## [Exercise]
In the copy you make, include no pictures, and transcribe every record exactly.
---------- Supplied data ----------
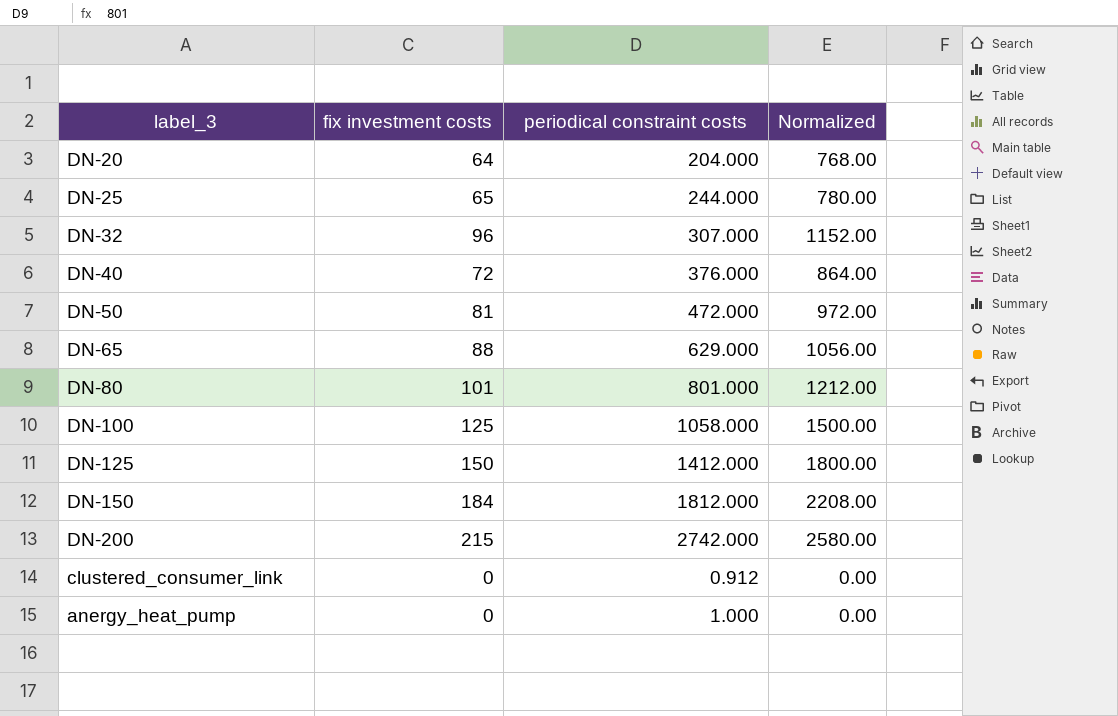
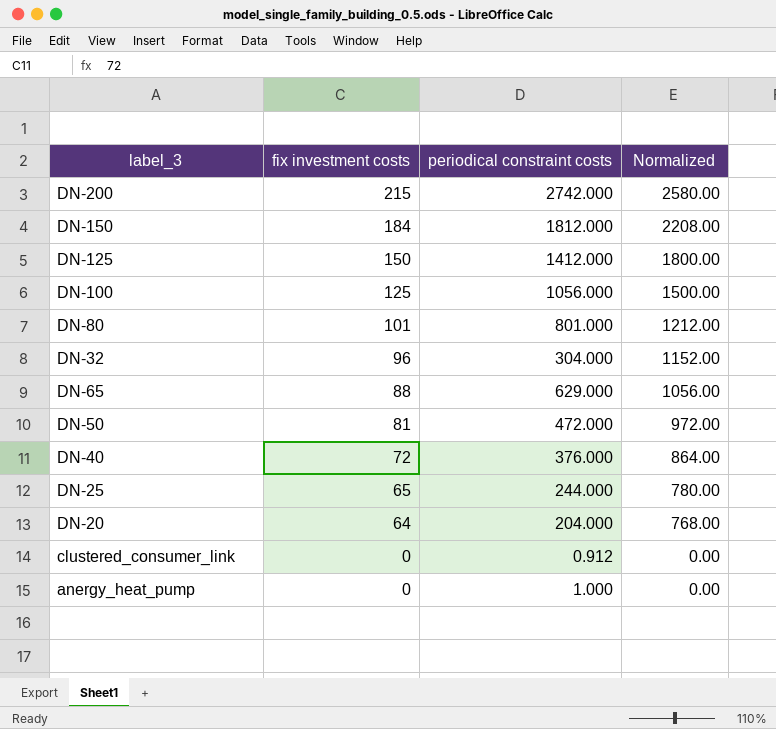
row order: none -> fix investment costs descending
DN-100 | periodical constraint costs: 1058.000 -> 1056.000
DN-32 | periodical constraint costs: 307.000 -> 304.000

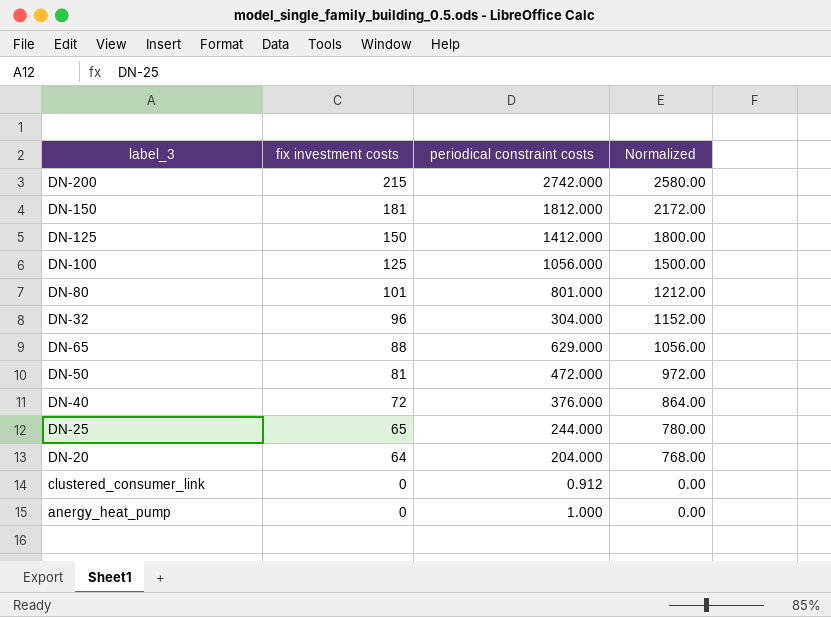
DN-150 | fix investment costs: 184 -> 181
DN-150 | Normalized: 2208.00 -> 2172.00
----------
## [Response to this task]
row order: none -> fix investment costs descending
DN-100 | periodical constraint costs: 1058.000 -> 1056.000
DN-32 | periodical constraint costs: 307.000 -> 304.000

DN-150 | fix investment costs: 184 -> 181
DN-150 | Normalized: 2208.00 -> 2172.00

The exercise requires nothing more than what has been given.